Me enfrenté al
dilema, necesitado de la certeza, de adentrarme en las entrañas del dicente y
buscar yo mismo, por mis medios, la respuesta verdadera. La suciedad del método
hizo que me planteara, me replanteara y me volviera varias veces ante el
pórtico corporal, pero al fin la necesidad, la necesaria curiosidad, la curiosa
impertinencia, pudieron a cualquier otra consideración. No describiré, no
disertaré, no me extenderé sobre las circunstancias ni los detalles del camino,
exterior ni interior, no hablaré ahora ni en ningún otro momento, de las
vicisitudes de la búsqueda, solo comentaré, por necesidades de comunicación, la
desesperante carencia de indicaciones en el interior.
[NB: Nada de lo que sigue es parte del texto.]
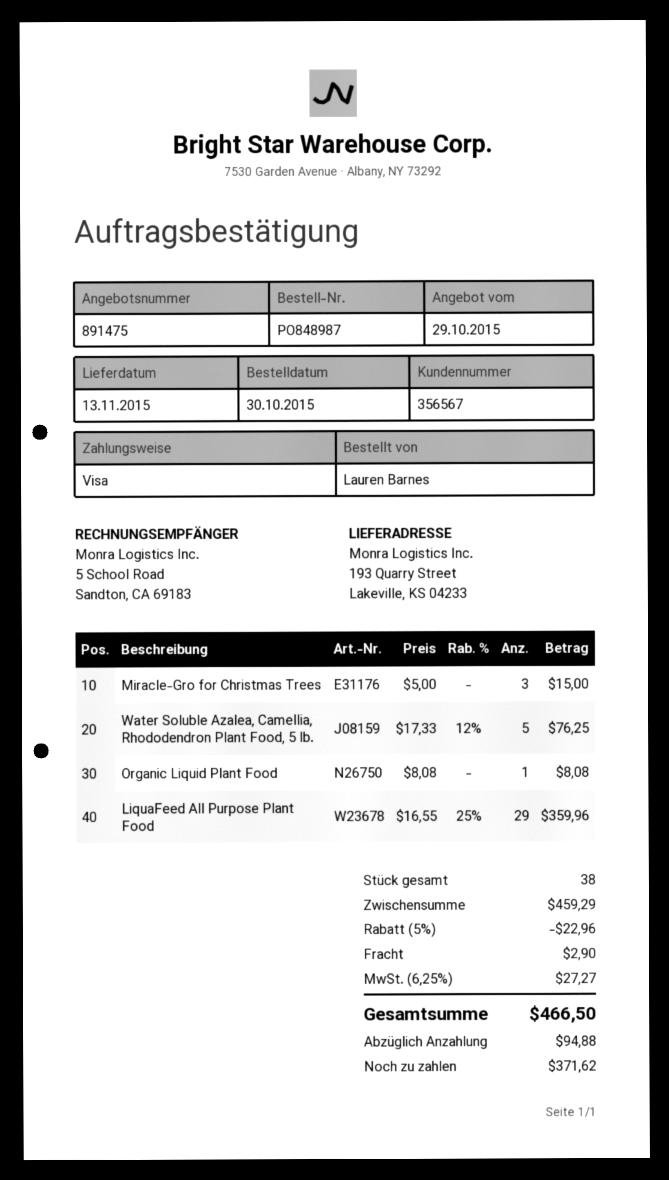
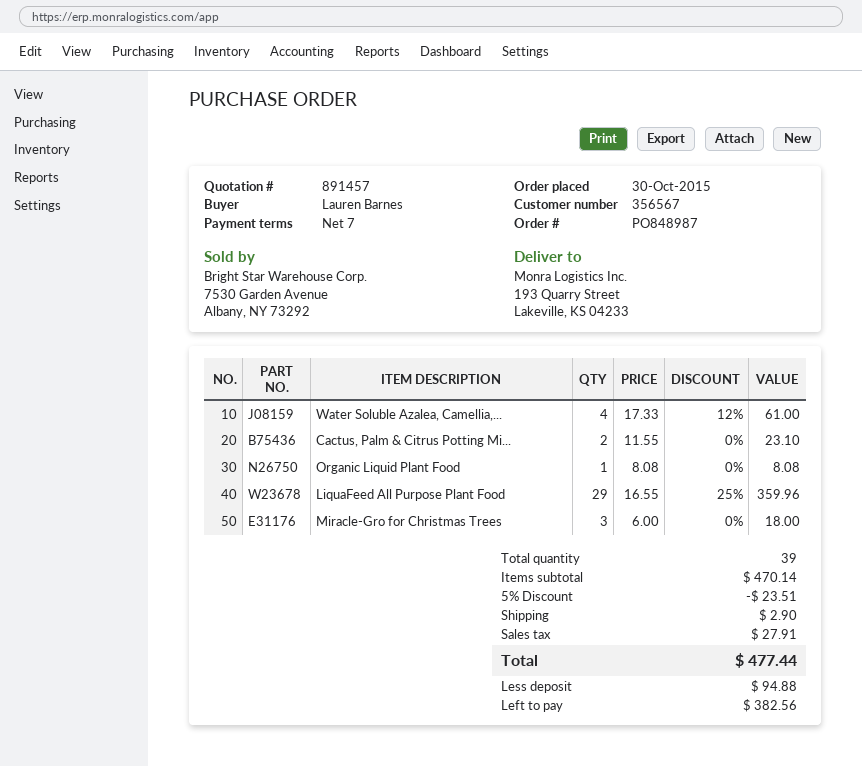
quote number: 891475 -> 891457
Miracle-Gro for Christmas Trees: 3 x 5.00 = 15.00 -> 3 x 6.00 = 18.00
Water Soluble Azalea, Camellia, Rhododendron Plant Food, 5 lb.: 5 x 17.33 - 12% = 76.25 -> 4 x 17.33 - 12% = 61.00
Cactus, Palm & Citrus Potting Mi...: none -> 2 x 11.55 = 23.10
total quantity: 38 -> 39
subtotal: 459.29 -> 470.14
discount: 5% = 22.96 -> 5% = 23.51
tax: 27.27 -> 27.91
total: 466.50 -> 477.44
balance: 371.62 -> 382.56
Nada, ninguna señal,
ningún indicio, revelaban la situación del aposento de las verdades, ni de las
mentiras, ni siquiera de las verdades a medias o las veladas. Se eligiera el
camino que se eligiera era indiferente, podría ser cierto o estar absolutamente
errado.
Finalmente,
después de buscar durante un tiempo, de visitar múltiples rincones y husmear en
aquellos lugares que el ambiente lo permitía, sin encontrar ninguna presencia o
guía decidí hacer lo único que me era dado. Salí, le miré a los ojos y le
estreché la mano.
He oído, me han
asegurado, debo de creerlo, que la verdad no tiene lecho cierto y que incierto
es su atuendo. Tan así que encontrada la verdad en otro cuerpo podría no
reconocerse por su aspecto, aún más, podríamos pensar que ella no fuera lo
cierto confundiéndola con mentiras, veleidades o, incluso, cuentos.